— HOW TO COMPLETE THIS TASK —
The records below are to be copied exactly, with their pictures left out.

[Records from a collection]
--------------------------------
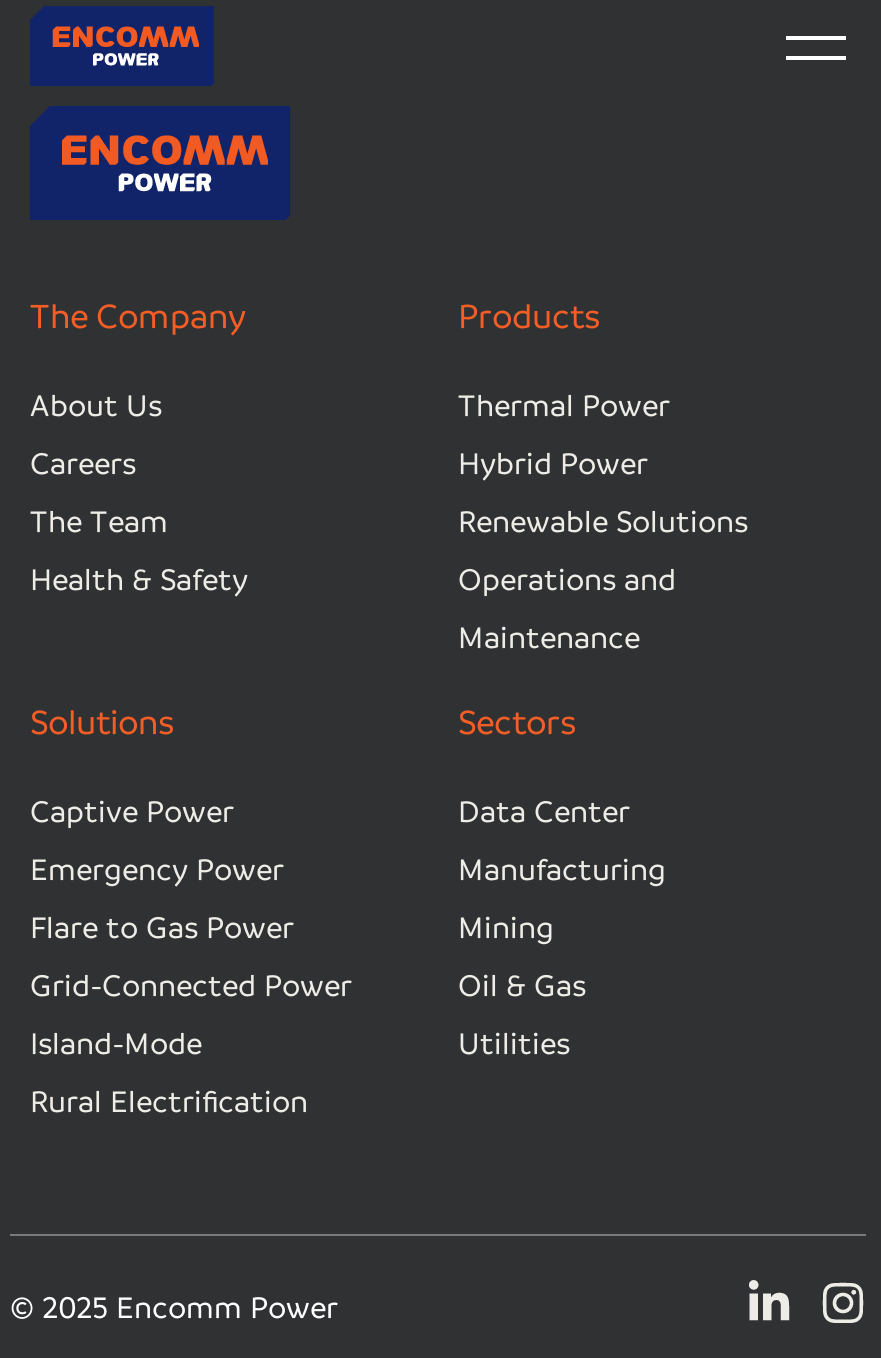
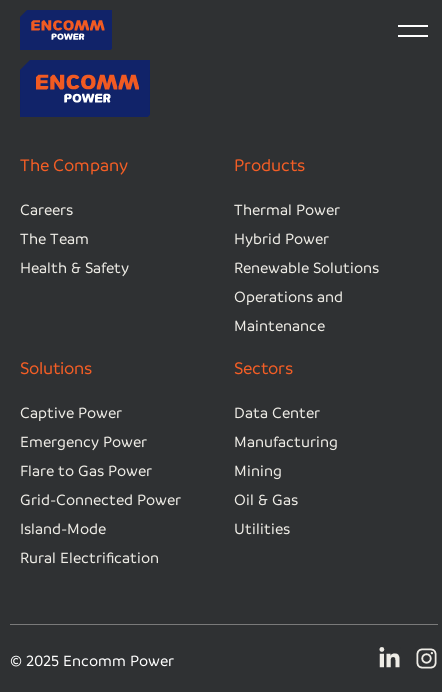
- About Us

moved up: Careers | The Team | Health & Safety
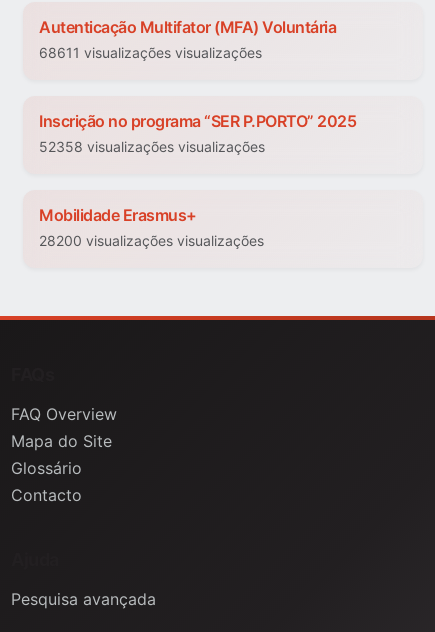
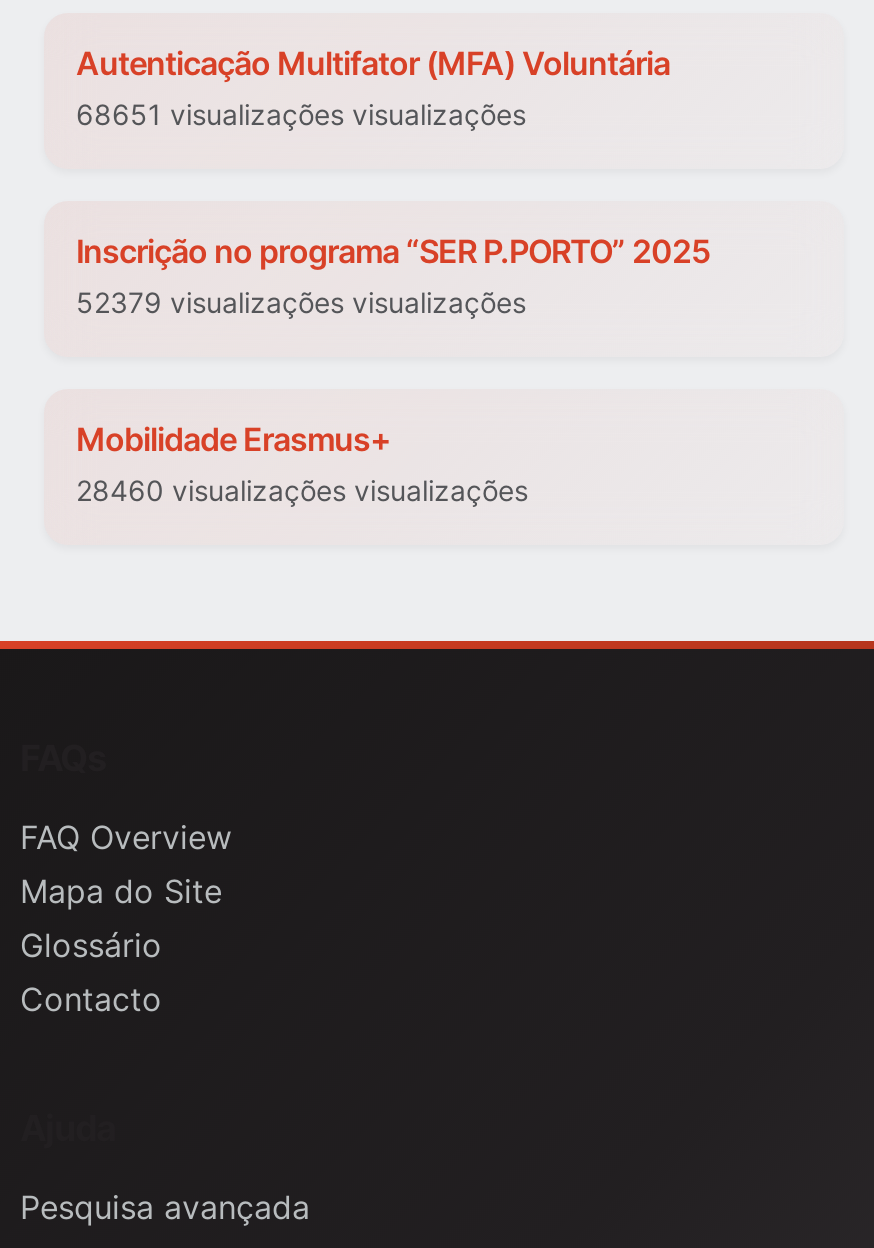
- 68611 visualizações visualizações
+ 68651 visualizações visualizações

- 52358 visualizações visualizações
+ 52379 visualizações visualizações

- 28200 visualizações visualizações
+ 28460 visualizações visualizações
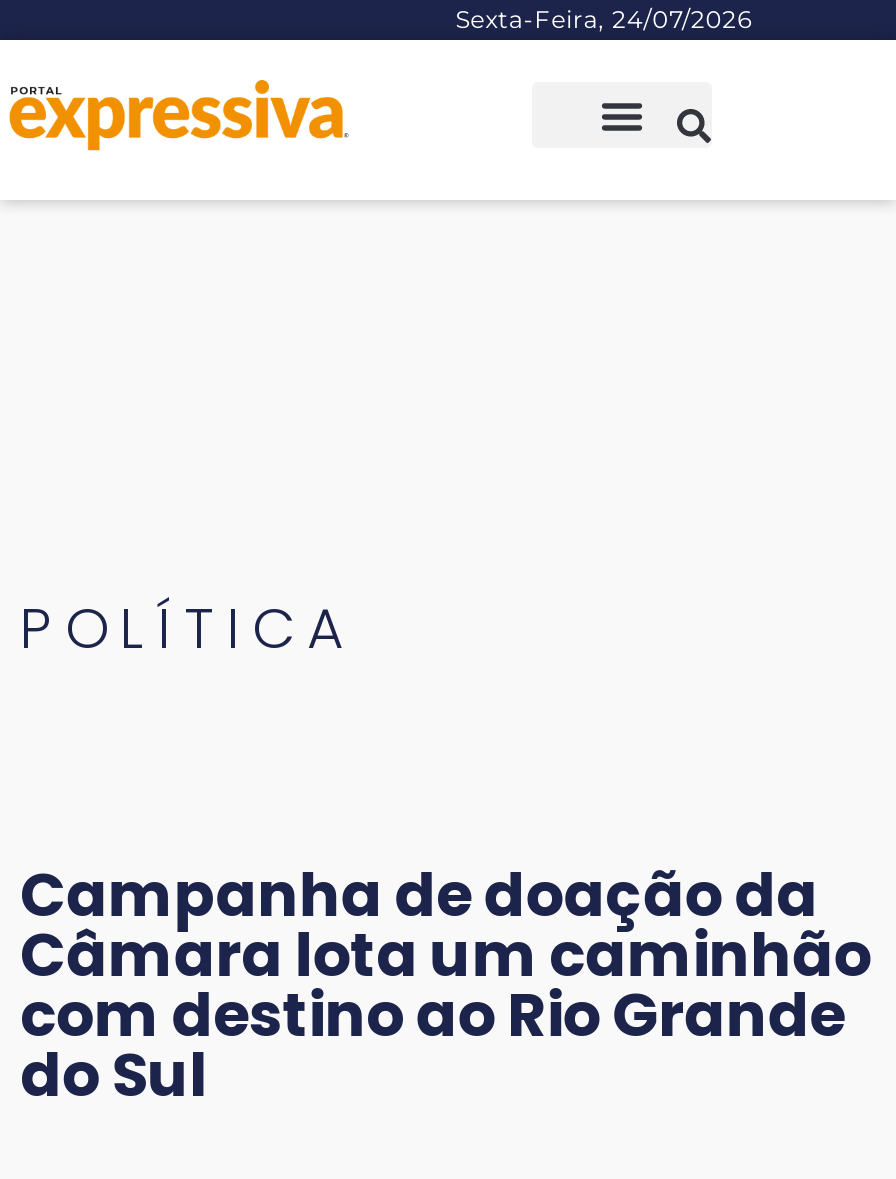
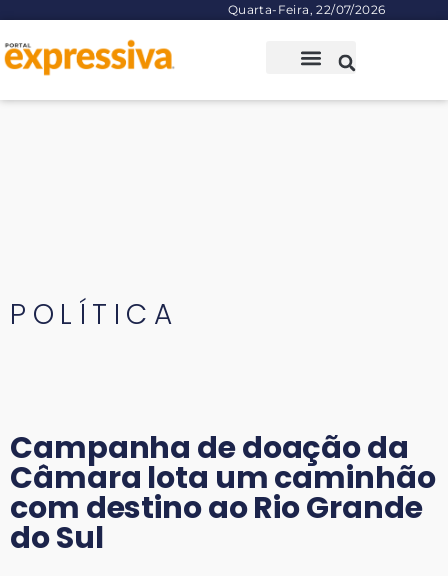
- Sexta-Feira, 24/07/2026
+ Quarta-Feira, 22/07/2026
--------------------------------
— RESULT FOR THIS TASK —
- About Us

moved up: Careers | The Team | Health & Safety
- 68611 visualizações visualizações
+ 68651 visualizações visualizações

- 52358 visualizações visualizações
+ 52379 visualizações visualizações

- 28200 visualizações visualizações
+ 28460 visualizações visualizações
- Sexta-Feira, 24/07/2026
+ Quarta-Feira, 22/07/2026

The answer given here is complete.